Organisational conflict refers to disagreements arising from genuine differences in interests, values, perspectives, or objectives between individuals or groups within the workplace. From a pluralist perspective, conflict is an inherent and natural feature of the employment relationship because employers and employees have legitimately different interests: employers seek to maximise productivity and control costs, while employees seek fair remuneration, job security, and autonomy (Edwards, cited in Torrington et al., 2024). Conflict can be individual, involving disputes between an employee and their manager over performance expectations, workload, or contractual terms, or collective, involving groups of employees or trade unions in disagreement with management over pay, conditions, or organisational change. Importantly, conflict is not inherently negative: when managed constructively through dialogue, negotiation, and compromise, it can drive organisational improvement by surfacing problems, challenging assumptions, and generating creative solutions (ACAS, 2024).

Misbehaviour, by contrast, refers to intentional actions by employees that deviate from accepted organisational norms, rules, or expectations. Ackroyd and Thompson (1999, cited in Torrington et al., 2024) categorise misbehaviour across four dimensions: appropriation of time (absenteeism, excessive breaks, time-wasting), appropriation of work (soldiering, deliberately working slowly, not following procedures), appropriation of product (theft, misuse of organisational resources), and appropriation of identity (insubordination, sabotage, challenging management authority). Unlike conflict, which can be open and legitimate, misbehaviour is typically covert, individually motivated, and represents a breakdown in the psychological contract rather than a disagreement about its terms.

DimensionOrganisational ConflictMisbehaviour
NatureLegitimate disagreement over interests or valuesIntentional deviation from accepted norms
VisibilityOften open and expressed through formal channelsTypically covert and individualised
ResolutionNegotiation, mediation, collective bargainingDisciplinary action, policy enforcement, cultural change
Root causeStructural: competing interests, resource allocation, changeIndividual or cultural: disengagement, grievance, poor management

The critical distinction for people professionals is that conflict requires engagement and resolution through constructive dialogue, whereas misbehaviour requires investigation and, where appropriate, corrective action. However, persistent unresolved conflict can manifest as misbehaviour: employees whose legitimate concerns are ignored may resort to covert resistance as an alternative expression of dissatisfaction (CIPD, 2024d).

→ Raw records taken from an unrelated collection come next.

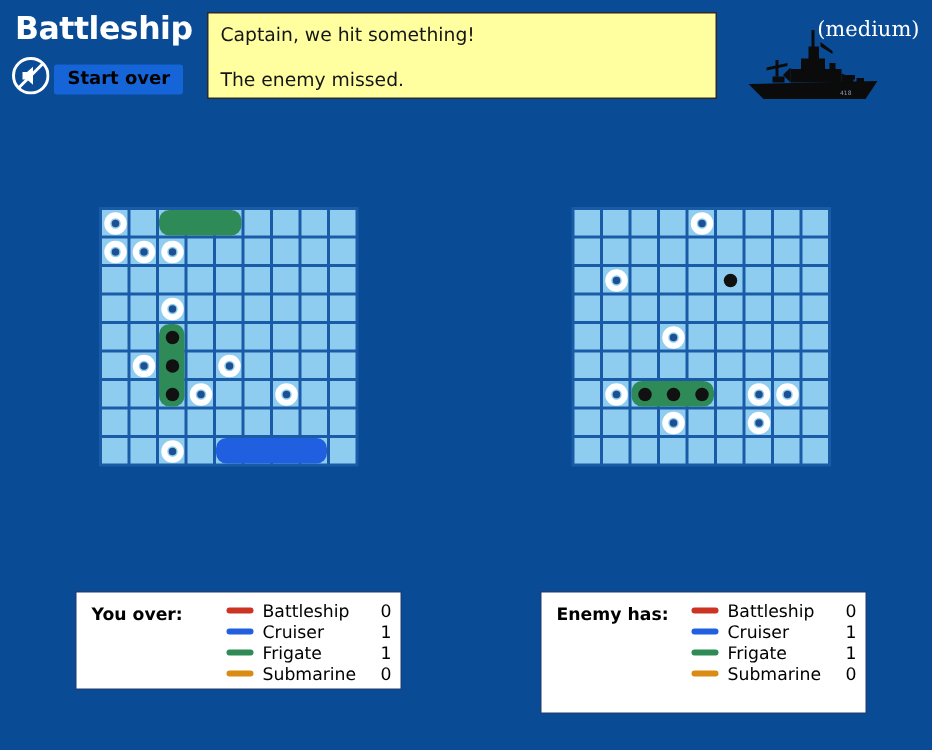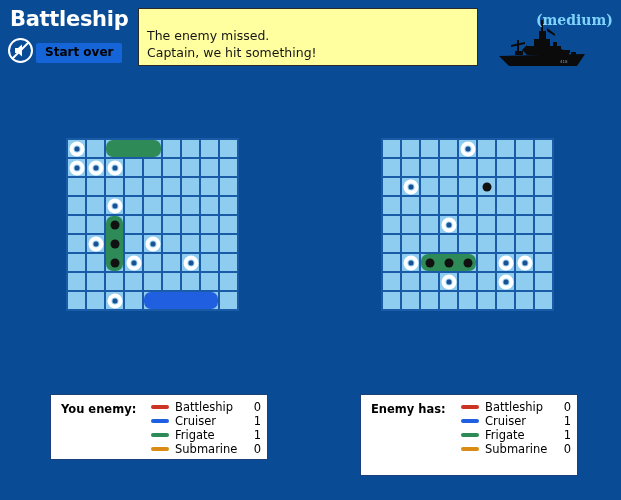--- a/index.html
+++ b/index.html
@@ -72,9 +72,9 @@
   #difficulty-label {
     position: absolute;
     right: 8px; top: 12px;
-    color: #7dd3fc;
+    color: #ffffff;
     font-size: 14px;
-    font-weight: bold;
+    font-weight: normal;
     font-family: "DejaVu Serif", serif;
   }
   #ship-logo {

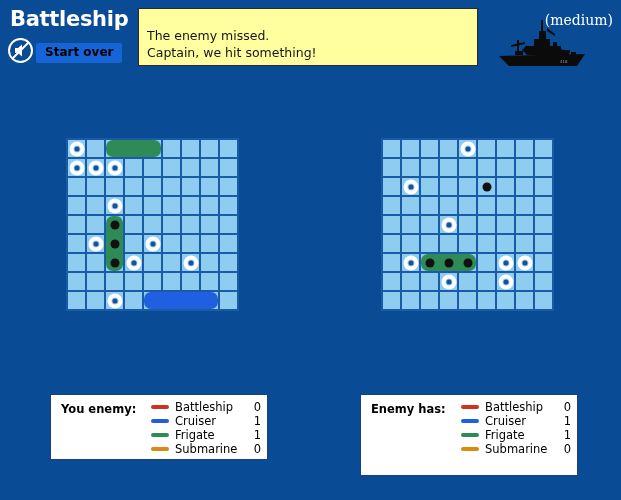--- a/index.html
+++ b/index.html
@@ -216,8 +216,8 @@
   <button id="startover-btn">Start over</button>
 
   <div id="message-box">
+    <div class="msg-line">Captain, we hit something!</div>
     <div class="msg-line second">The enemy missed.</div>
-    <div class="msg-line">Captain, we hit something!</div>
   </div>
 
   <div id="ship-logo">

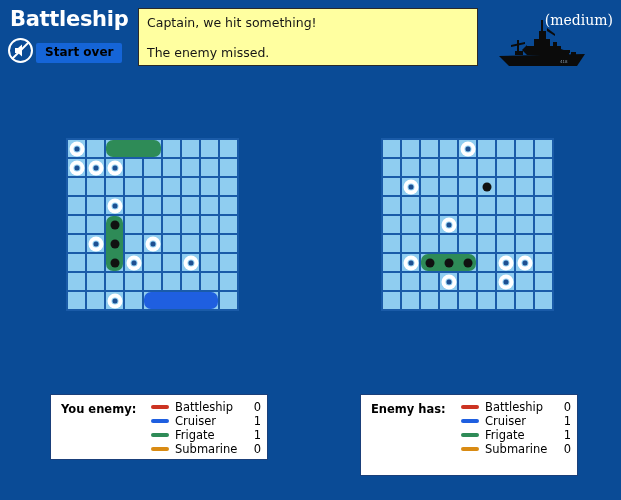--- a/index.html
+++ b/index.html
@@ -466,7 +466,7 @@
 </div>
 
 <div class="legend" id="legend-player">
-  <div class="legend-title">You enemy:</div>
+  <div class="legend-title">You over:</div>
   <div class="legend-rows">
       <div class="legend-row">
         <div class="swatch" style="background: rgb(204, 51, 34);"></div>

AC 2.2 Assess emerging trends in the types of conflict and industrial sanctions.

The landscape of workplace conflict and industrial sanctions in the UK is undergoing significant evolution, driven by structural changes in the economy, workforce demographics, and the post-pandemic reconfiguration of work.

The first major trend is the decline in traditional collective industrial action alongside the rise of individualised and informal conflict. While the wave of public sector strikes in 2022–2024 over pay and conditions temporarily reversed a long-term decline in strike activity, the broader trajectory shows a fundamental shift from collective to individual expressions of dissatisfaction. Employment tribunal claims, particularly for unfair dismissal, discrimination, and wage disputes, have increased significantly since the abolition of tribunal fees in 2017. Simultaneously, informal conflict, including withdrawal of goodwill, quiet quitting, presenteeism, and increased grievance submissions, has become the predominant mode of workplace dispute expression, particularly in non-unionised private sector workplaces (CIPD, 2024d).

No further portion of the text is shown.